There are books that entertain. There are books that stimulate thoughts and ideas. There are books that challenge perceptions and make demands on their readers.
There are a few books that do all of the above and more, books such as "Beggars In Spain" by Nancy Kress. But why review a book that was published in 1994? Perhaps because I just now read it. Perhaps more to the point, the book opens in the near future, which is now upon us -- the opening of the book is set in 2008.
When it was first published as a novella in 1991, it was about a future earth, shaped by advances in genetic science. At that time, real parents were already purchasing genetic modifications for their real children: modest increases in height, intelligence, and other traits seen as desirable. What genetic modifications have been discovered and marketed in the sixteen years since then?
Although books and news articles on human genetic enhancements are scarce, it is because doctors fear losing their medical license, and parents fear condemnation, not because it is isn't being done. It is being done, in this country and elsewhere. Few people are comfortable discussing questions of money, priviledge, ethics, law, and other considerations that Kress unveils in her seminal work. It is happening folks; the future is now.
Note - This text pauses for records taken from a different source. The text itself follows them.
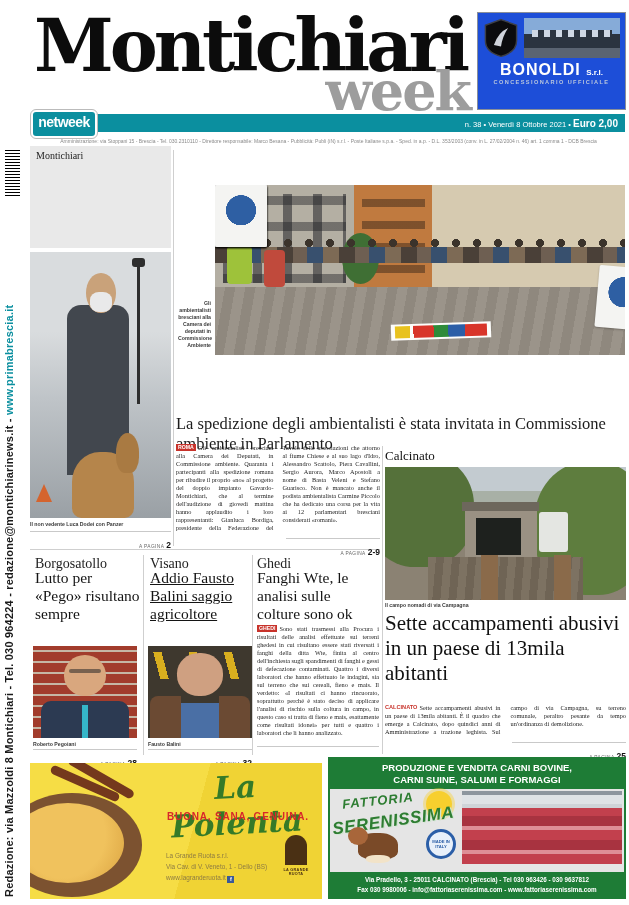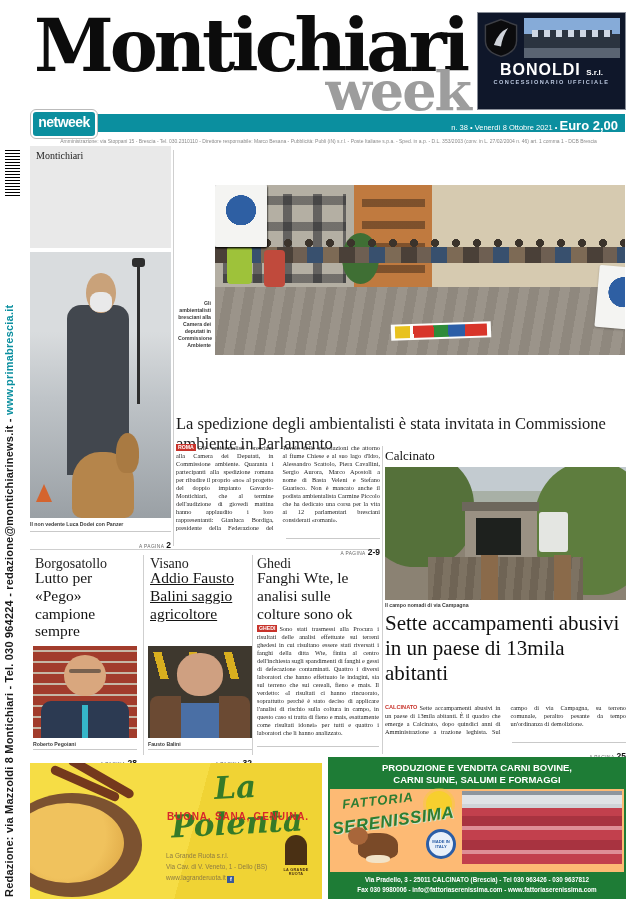--- a/index.html
+++ b/index.html
@@ -17,40 +17,40 @@
   .spine-site{color:#0b8f9f;}
 
   
   .masthead-title{position:absolute;left:34px;top:10px;font-family:"DejaVu Serif",serif;
                   font-weight:bold;font-size:72px;line-height:1;letter-spacing:-4px;color:#0c0c0c;}
   .masthead-sub{position:absolute;left:250px;top:64px;width:220px;text-align:right;
                 font-family:"DejaVu Serif",serif;font-weight:bold;font-size:54px;line-height:1;
                 letter-spacing:-2px;color:#9d9d9d;}
 
   
-  .bonoldi{position:absolute;left:477px;top:12px;width:147px;height:96px;background:#0f172a;
+  .bonoldi{position:absolute;left:477px;top:12px;width:147px;height:96px;background:#1d4ed8;
            border:1px solid #8a8f99;font-family:"Liberation Sans",sans-serif;color:#fff;}
   .peugeot{position:absolute;left:6px;top:5px;width:34px;height:40px;}
   .dealer-photo{position:absolute;left:46px;top:5px;width:96px;height:40px;
                 background:linear-gradient(#86abd8 0 40%,#2b3440 40% 75%,#5a6472 75%);}
   .dealer-photo::after{content:"";position:absolute;left:8%;top:30%;width:84%;height:18%;
                 background:repeating-linear-gradient(90deg,#cfd8e4 0 6px,#2b3440 6px 12px);}
   .bon-name{position:absolute;left:0;top:48px;width:100%;text-align:center;
             font-weight:bold;font-size:16px;letter-spacing:1px;}
   .bon-name small{font-size:8px;letter-spacing:0;}
   .bon-tag{position:absolute;left:0;top:66px;width:100%;text-align:center;
            font-size:5.6px;letter-spacing:1.4px;color:#b9c6dd;font-weight:bold;}
   .bon-loc{position:absolute;left:0;bottom:0;width:100%;height:19px;background:#13294e;
            text-align:center;font-weight:bold;font-size:11px;line-height:19px;letter-spacing:.5px;}
 
   
   .nwbar{position:absolute;left:92px;top:114px;width:533px;height:18px;background:#0b8f9f;}
   .nwbar-text{position:absolute;right:7px;top:4px;font-family:"Liberation Sans",sans-serif;
               font-size:7.5px;color:#fff;}
-  .nwbar-text b{font-size:13px;}
+  .nwbar-text b{font-size:10px;}
   .nwlogo{position:absolute;left:31px;top:110px;width:62px;height:24px;background:#0b8f9f;
           border:2px solid #fff;outline:1px solid #bbb;border-radius:5px;
           font-family:"Liberation Sans",sans-serif;font-weight:bold;font-size:14px;
           color:#fff;text-align:center;line-height:20px;letter-spacing:-.5px;}
   .colophon{position:absolute;left:36px;top:138px;width:585px;height:7px;overflow:hidden;
             font-family:"Liberation Sans",sans-serif;font-size:5px;color:#8a8a8a;
             white-space:nowrap;text-align:center;}
 
   
   .kicker{font-size:10px;color:#222;}
@@ -195,21 +195,21 @@
   .pol-tag{position:absolute;left:120px;top:48px;width:176px;text-align:center;
            font-weight:bold;font-size:10px;letter-spacing:.8px;color:#d8262b;}
   .pol-info{position:absolute;left:136px;top:88px;font-size:6.4px;line-height:1.7;color:#8d7b43;}
   .pol-fb{display:inline-block;width:7px;height:7px;background:#3a5a98;color:#fff;
           font-weight:bold;font-size:5.5px;text-align:center;line-height:7px;vertical-align:-1px;}
   .pol-logo{position:absolute;left:246px;top:72px;width:40px;height:52px;text-align:center;}
   .pol-arch{margin:0 auto;width:22px;height:30px;background:#4a3014;border-radius:11px 11px 0 0;}
   .pol-logotext{font-size:3.8px;font-weight:bold;color:#4a3014;margin-top:3px;letter-spacing:.3px;}
 
   
-  .seren{position:absolute;left:328px;top:757px;width:298px;height:142px;background:#fdba74;
+  .seren{position:absolute;left:328px;top:757px;width:298px;height:142px;background:#e5e5e5;
          border:2px solid #1e7c36;box-sizing:border-box;font-family:"Liberation Sans",sans-serif;}
   .ser-head{background:#1e7c36;color:#fff;text-align:center;font-weight:bold;font-size:9.5px;
             line-height:1.25;padding:3px 0;}
   .ser-body{position:relative;height:77px;}
   .ser-sun{position:absolute;left:96px;top:2px;width:26px;height:26px;border-radius:50%;
            background:#f7cf2e;box-shadow:0 0 0 3px rgba(247,207,46,.4);}
   .ser-top{position:absolute;left:12px;top:4px;font-weight:bold;font-style:italic;font-size:13px;
            color:#2e7d32;transform:rotate(-6deg);letter-spacing:1px;}
   .ser-main{position:absolute;left:2px;top:22px;font-weight:bold;font-style:italic;font-size:17px;
             color:#2e7d32;transform:rotate(-8deg);letter-spacing:.5px;text-shadow:1px 1px 0 #cfe6cf;}
@@ -317,21 +317,21 @@
     <div class="cp-ground"></div>
     <div class="cp-post1"></div>
     <div class="cp-post2"></div>
   </div>
   <div class="capt cal-capt">Il campo nomadi di via Campagna</div>
   <div class="cal-head">Sette accampamenti abusivi in un paese di 13mila abitanti</div>
   <div class="cal-body bodytext"><span class="dateline plain">CALCINATO</span><span>Sette accampamenti abusivi in un paese di 13mila abitanti. È il quadro che emerge a Calcinato, dopo quindici anni di Amministrazione a trazione leghista. Sul campo di via Campagna, su terreno comunale, peraltro pesante da tempo un'ordinanza di demolizione.</span></div>
   <div class="pageref cal-ref"><span class="pglabel">A PAGINA</span><span class="pgnum">25</span></div>
 
   <div class="brief-k" style="left:35px;top:556px;">Borgosatollo</div>
-  <div class="brief-h" style="left:35px;top:569px;width:106px;">Lutto per «Pego» campione sempre</div>
+  <div class="brief-h" style="left:35px;top:569px;width:106px;">Lutto per «Pego» risultano sempre</div>
   <div class="bphoto bp1" style="left:33px;top:646px;">
     <div class="face"></div>
     <div class="jacket"></div>
     <div class="zip"></div>
   </div>
   <div class="capt" style="position:absolute;left:33px;top:741px;width:104px;">Roberto Pegoiani</div>
   <div class="pageref" style="left:33px;top:749px;width:104px;"><span class="pglabel">A PAGINA</span><span class="pgnum">28</span></div>
 
   <div class="brief-k" style="left:150px;top:556px;">Visano</div>
   <div class="brief-h" style="left:150px;top:569px;width:100px;text-decoration:underline;">Addio Fausto Balini saggio agricoltore</div>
Nancy creates memorable, unique and believable characters in "Beggers in Spain". It is great science fiction and also a thoughtful scenario of "what if". What if genetic mods created a group of people so different they would seem alien? What if genetic improvements were available only to the children of the wealthy?
I bought "Beggers in Spain" because it was so highly recommended, but when it arrived I wasn't sure I would like reading it, and it sat on the shelf for a few weeks. It is one of my favorite books now, and I'm glad I didn't miss it. I think it is classic Science Fiction, and the only caveat I would give would be - "Read it while it is still - fiction!"